BFMTV
Police-Justice

"Il voulait changer les choses par l'action ordinaire": la sœur de Samuel Paty lui rend hommage

Un portrait de Samuel Paty est affiché sur la façade de l'Opéra Comédie de Montpellier le 21 octobre 2020 à l'occasion de l'hommage national au professeur assassiné

Un portrait de Samuel Paty est affiché sur la façade de l'Opéra Comédie de Montpellier le 21 octobre 2020 à l'occasion de l'hommage national au professeur assassiné - Pascal GUYOT © 2019 AFP

Le 16 octobre, un an se sera écoulé depuis l'assassinat du professeur d'histoire-géographie à la sortie de son collège des Yvelines, des mains d'un terroriste islamiste. Ce lundi, le journal La Croix a publié le témoignage de sa soeur, Gaëlle. Elle brosse le portrait d'un homme curieux du monde et attaché à sa mission d'enseignant.

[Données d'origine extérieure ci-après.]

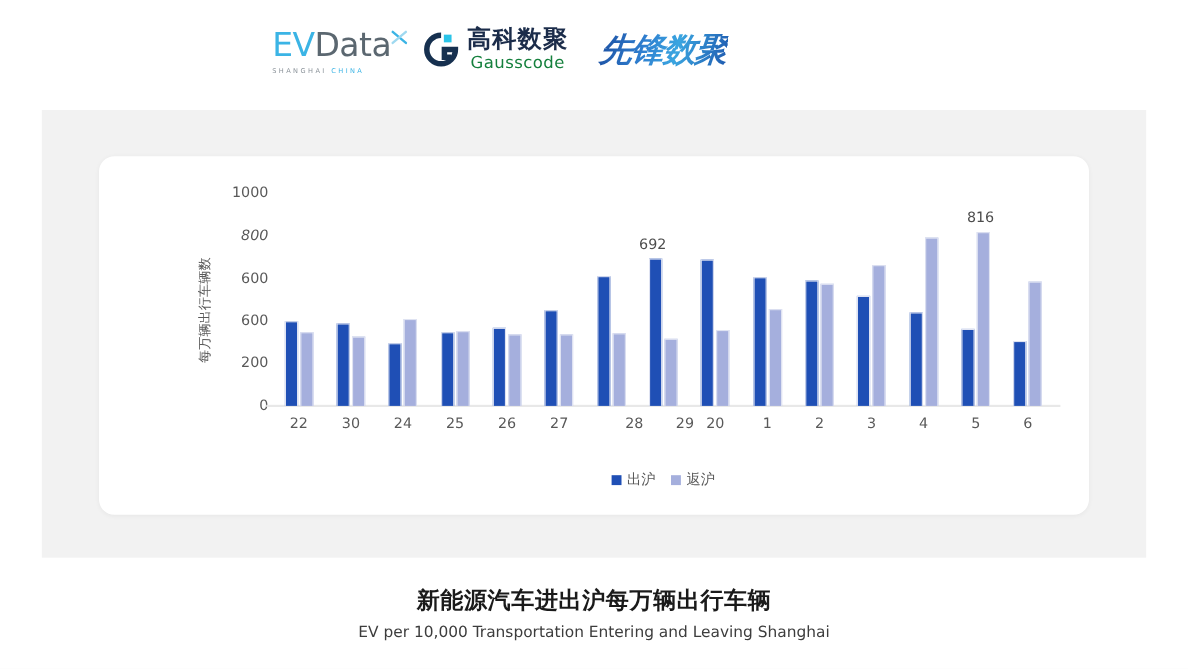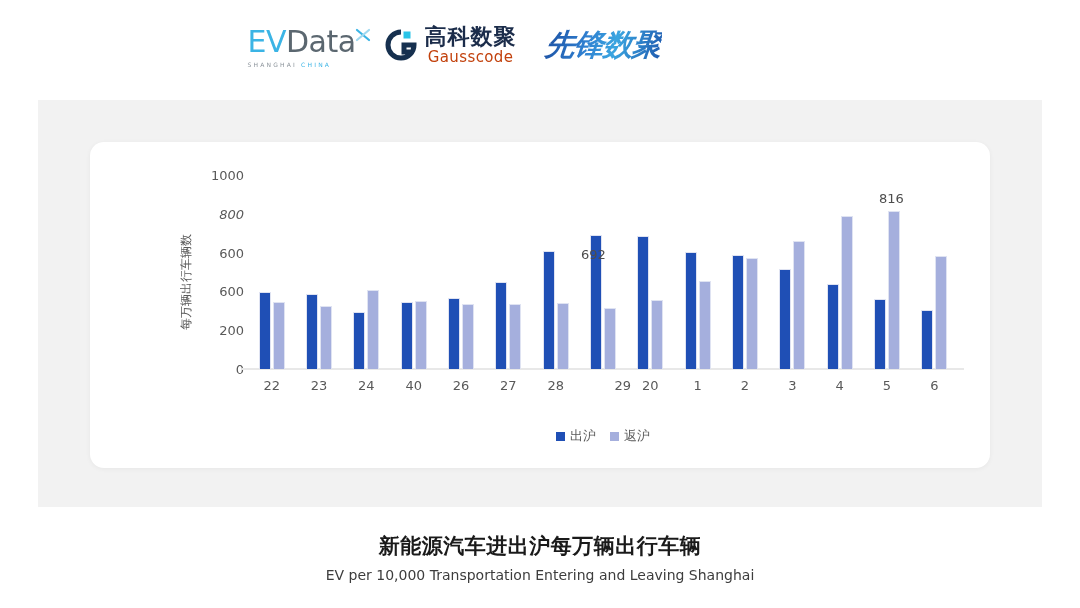--- a/index.html
+++ b/index.html
@@ -77,21 +77,21 @@
   }
   .logo-gausscode .cn {
     font-size: 22px;
     font-weight: 700;
     color: #1b2c4a;
     letter-spacing: 1px;
     font-family: "DejaVu Sans", sans-serif;
   }
   .logo-gausscode .en {
     font-size: 15px;
-    color: #c2410c;
+    color: #15803d;
     letter-spacing: 0.4px;
     margin-top: 2px;
     font-family: "DejaVu Sans", sans-serif;
   }
 
   .logo-xianfeng {
     font-size: 30px;
     font-weight: 700;
     font-style: italic;
     letter-spacing: -1px;
@@ -383,32 +383,32 @@
         <span class="swatch out" style="background: rgb(31, 79, 181);"></span>
         <span>出沪</span>
       </span>
       <span class="item">
         <span class="swatch back" style="background: rgb(165, 175, 221);"></span>
         <span>返沪</span>
       </span>
     </div>
 
 <div class="xtick" style="left: 158px; width: 47.3333px;">22</div>
-    <div class="xtick" style="left: 205.333px; width: 47.3333px;">23</div>
+    <div class="xtick" style="left: 205.333px; width: 47.3333px;">30</div>
     <div class="xtick" style="left: 252.667px; width: 47.3333px;">24</div>
-    <div class="xtick" style="left: 300px; width: 47.3333px;">40</div>
+    <div class="xtick" style="left: 300px; width: 47.3333px;">25</div>
     <div class="xtick" style="left: 347.333px; width: 47.3333px;">26</div>
     <div class="xtick" style="left: 394.667px; width: 47.3333px;">27</div>
-    <div class="xtick" style="left: 442px; width: 47.3333px;">28</div>
+    <div class="xtick" style="left: 463px; width: 47.3333px;">28</div>
     <div class="xtick" style="left: 509px; width: 47.3333px;">29</div>
     <div class="xtick" style="left: 536.667px; width: 47.3333px;">20</div>
     <div class="xtick" style="left: 584px; width: 47.3333px;">1</div>
     <div class="xtick" style="left: 631.333px; width: 47.3333px;">2</div>
     <div class="xtick" style="left: 678.667px; width: 47.3333px;">3</div>
     <div class="xtick" style="left: 726px; width: 47.3333px;">4</div>
     <div class="xtick" style="left: 773.333px; width: 47.3333px;">5</div>
     <div class="xtick" style="left: 820.667px; width: 47.3333px;">6</div>
-    <div class="bar-label" style="left: 491px; top: 72.752px; margin-top: 32px;">692</div>
+    <div class="bar-label" style="left: 491px; top: 72.752px;">692</div>
     <div class="bar-label" style="left: 789px; top: 48.696px;">816</div>
   </div>
 
 <div class="caption-cn">新能源汽车进出沪每万辆出行车辆</div>
 <div class="caption-en">EV per 10,000 Transportation Entering and Leaving Shanghai</div>
 
 </body></html>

Samedi, un an aura passé depuis qu'un terroriste islamiste a assassiné Samuel Paty. C'était un vendredi soir et le professeur d'histoire-géographie sortait du collège du Bois-d'Aulne, à Conflans-Sainte-Honorine, dans les Yvelines, où il enseignait. Son assassin l'a décapité pour avoir montré en classe des caricatures de Mahomet dans le cadre d'un cours sur la liberté d'expression. Son crime a succédé à des jours de harcèlement contre le professeur.

Douze mois plus tard, la sidération qui a alors saisi le pays ne s'est pas tout à fait dissipée et un hommage sera rendu à Samuel Paty vendredi dans les établissements scolaires. En prélude, dès ce lundi, le journal La Croix a voulu éclairer d'un jour nouveau le souvenir du défunt, en publiant un entretien avec sa soeur, Gaëlle Paty, jusqu'ici silencieuse.

"Il y a des choses qu'on ne digérera jamais"

Celle-ci, elle-même ancienne enseignante, est à présent libraire à Marciac, dans le Gers. Si elle dit son "envie d'avancer", il y a tout de même des choses qu'elle ne "digérera jamais".

"Nous avons tout appris par la presse, y compris sa mort", se remémore-t-elle, poursuivant: "Le 16 octobre 2020, peu après 20 heures, lorsque nous lisons le nom de Samuel dans un article du Parisien, personne ne nous a encore appelés. Le commissariat ne répond pas. Le premier contact avec les autorités a lieu après minuit."

Elle préfère mettre en avant le souci des autres que nourrissait son frère, son attachement à sa mission de pédagogue: "Samuel était quelqu'un qui essayait de bien faire les choses. Ça lui tenait à cœur de faire réfléchir les élèves. Pas de leur faire ingurgiter les programmes." "Il ne cherchait pas à révolutionner la terre entière. Il voulait changer les choses par l'action ordinaire", expose-t-elle. Un goût des gens, une curiosité qui l'avaient poussé à lire le Coran.

"Samuel n'était pas croyant, mais il voulait comprendre la foi des autres et savoir ce qui était écrit et ce qui ne l'était pas", précise Gaëlle Paty.

"Personne dans la famille n'a été au courant de ce qu'il a vécu"

La libraire revient sur ce cours sur la liberté d'expression aux effroyables et inimaginables retombées.

"Samuel avait passé quinze jours de vacances chez nos parents dans l'Allier, avant la rentrée. Il avait discuté de cet EMC (enseignement moral et civique) avec ma mère, qui a été elle aussi institutrice. Samuel lui avait dit: 'Voilà, je ne sais pas trop comment présenter les choses...'"

Elle avoue elle-même qu'à sa place, elle n'aurait "pas montré les caricatures". Non qu'elle désavoue l'initiative de son frère, simplement, elle assure ne pas avoir son courage. "Je n'aurais pas osé aller à l'opposition frontale avec certains élèves. Samuel l'a fait, parce que c'est un puriste", prolonge-t-elle.

La tourmente soulevée par ce cours, les messages hostiles, le harcèlement, Samuel Paty semble s'y être enfoncé seul, sans y associer sa famille. "Personne dans la famille n'a jamais été au courant de rien de ce qu'il a vécu durant la première quinzaine d'octobre. Il n'en avait pas parlé à mes parents", retrace ainsi Gaëlle Paty.

Cette dernière évoque l'un des détails les plus marquants parmi ceux exhumés par les investigations: le fait que des élèves aient renseigné le futur assassin après qu'il les a soudoyés. "Je le dis tristement, mais cela ne m'a pas étonnée. Avec ce que j'ai vécu comme enseignante dans un quartier difficile à Grenoble", confie-t-elle.